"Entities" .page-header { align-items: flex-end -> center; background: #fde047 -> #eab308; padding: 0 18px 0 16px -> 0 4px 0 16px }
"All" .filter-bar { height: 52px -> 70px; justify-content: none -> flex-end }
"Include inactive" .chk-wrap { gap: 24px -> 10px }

* * *

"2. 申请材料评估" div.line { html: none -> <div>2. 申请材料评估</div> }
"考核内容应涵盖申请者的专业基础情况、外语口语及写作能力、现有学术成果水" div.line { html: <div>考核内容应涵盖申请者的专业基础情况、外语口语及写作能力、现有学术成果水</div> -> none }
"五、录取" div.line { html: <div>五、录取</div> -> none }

...

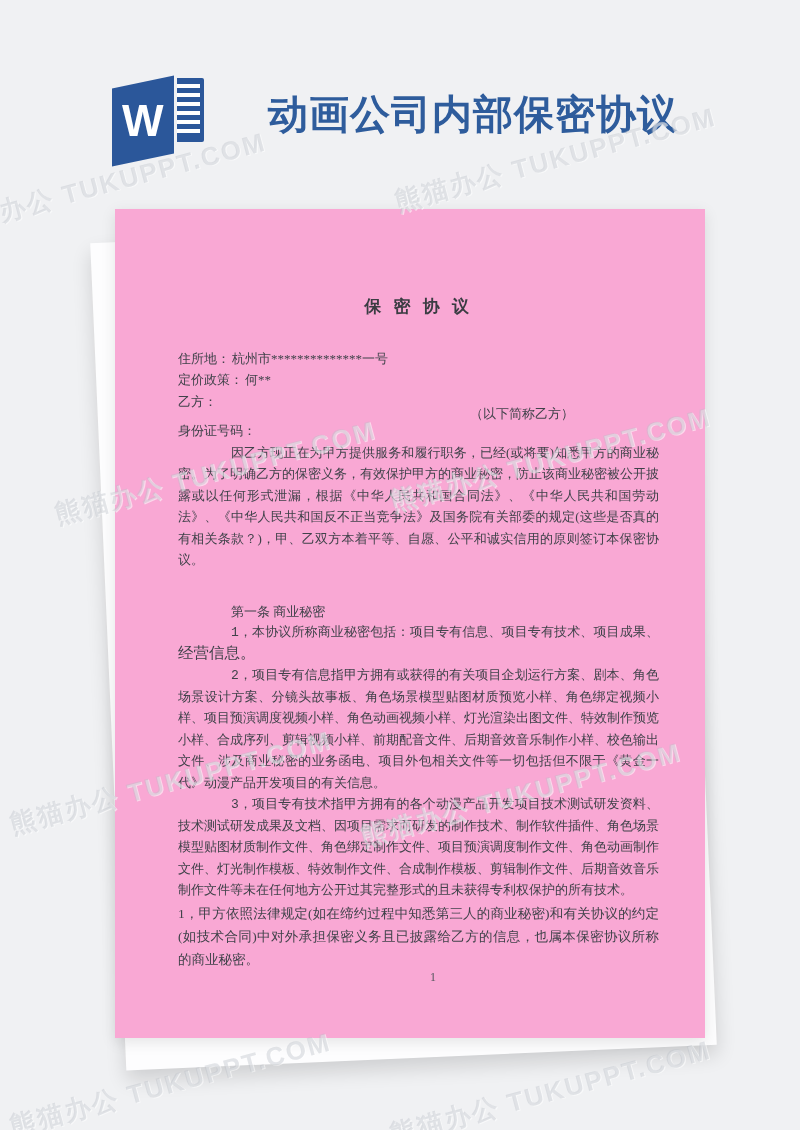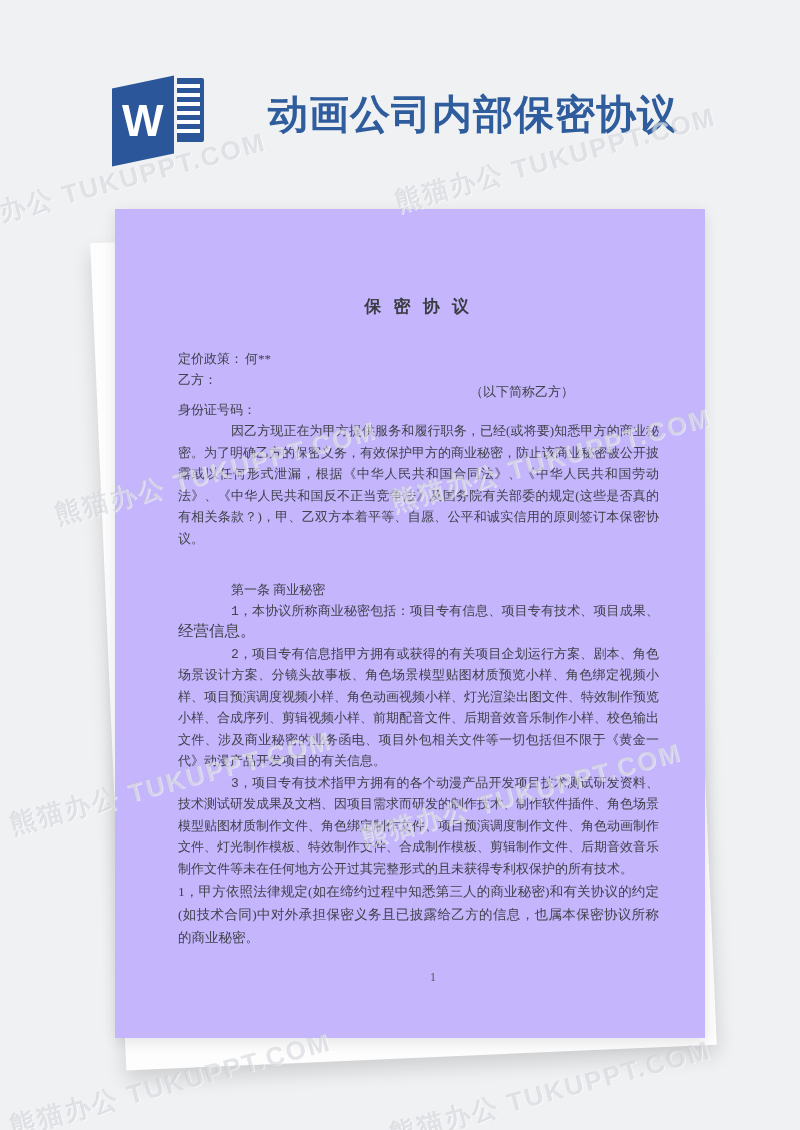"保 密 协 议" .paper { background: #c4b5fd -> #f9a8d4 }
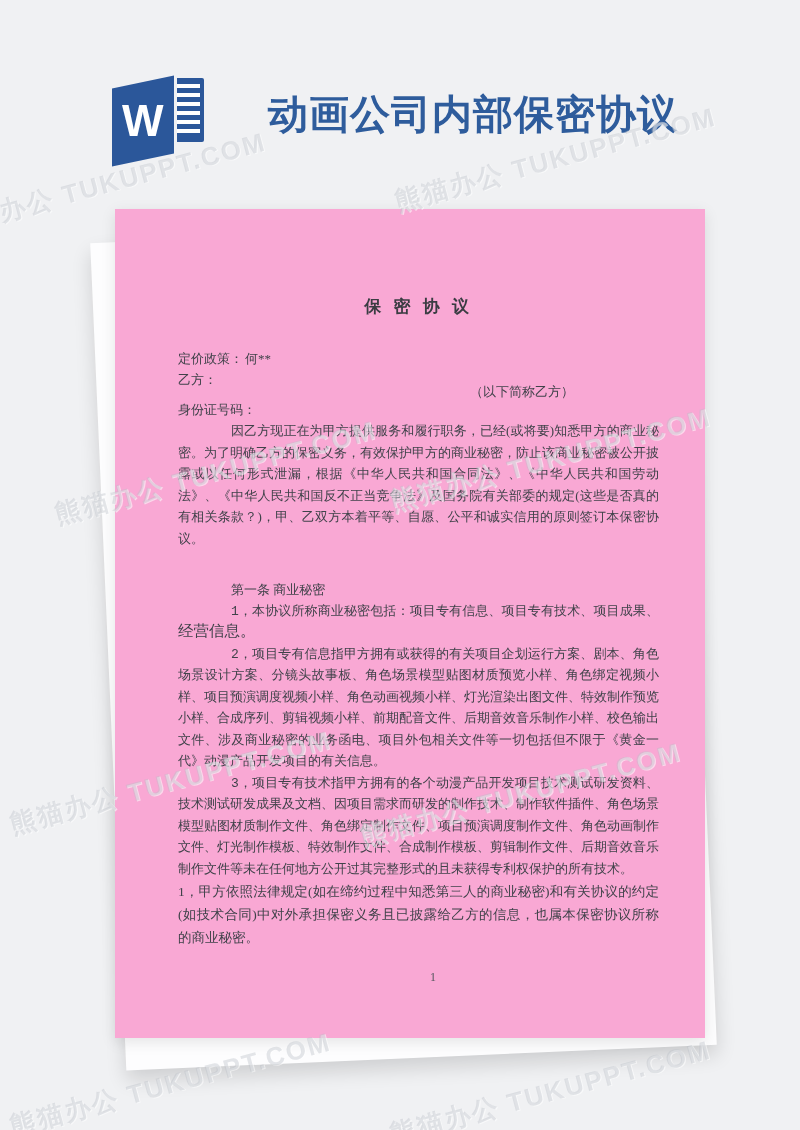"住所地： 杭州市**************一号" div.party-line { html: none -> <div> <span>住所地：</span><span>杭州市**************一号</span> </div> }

**Try it**
Return, unchanged, the run of lines above that opens with the line containing "height: 52px ->" and closes with the line containing "gap: 24px ->". Include both.

**The completed task**
"All" .filter-bar { height: 52px -> 70px; justify-content: none -> flex-end }
"Include inactive" .chk-wrap { gap: 24px -> 10px }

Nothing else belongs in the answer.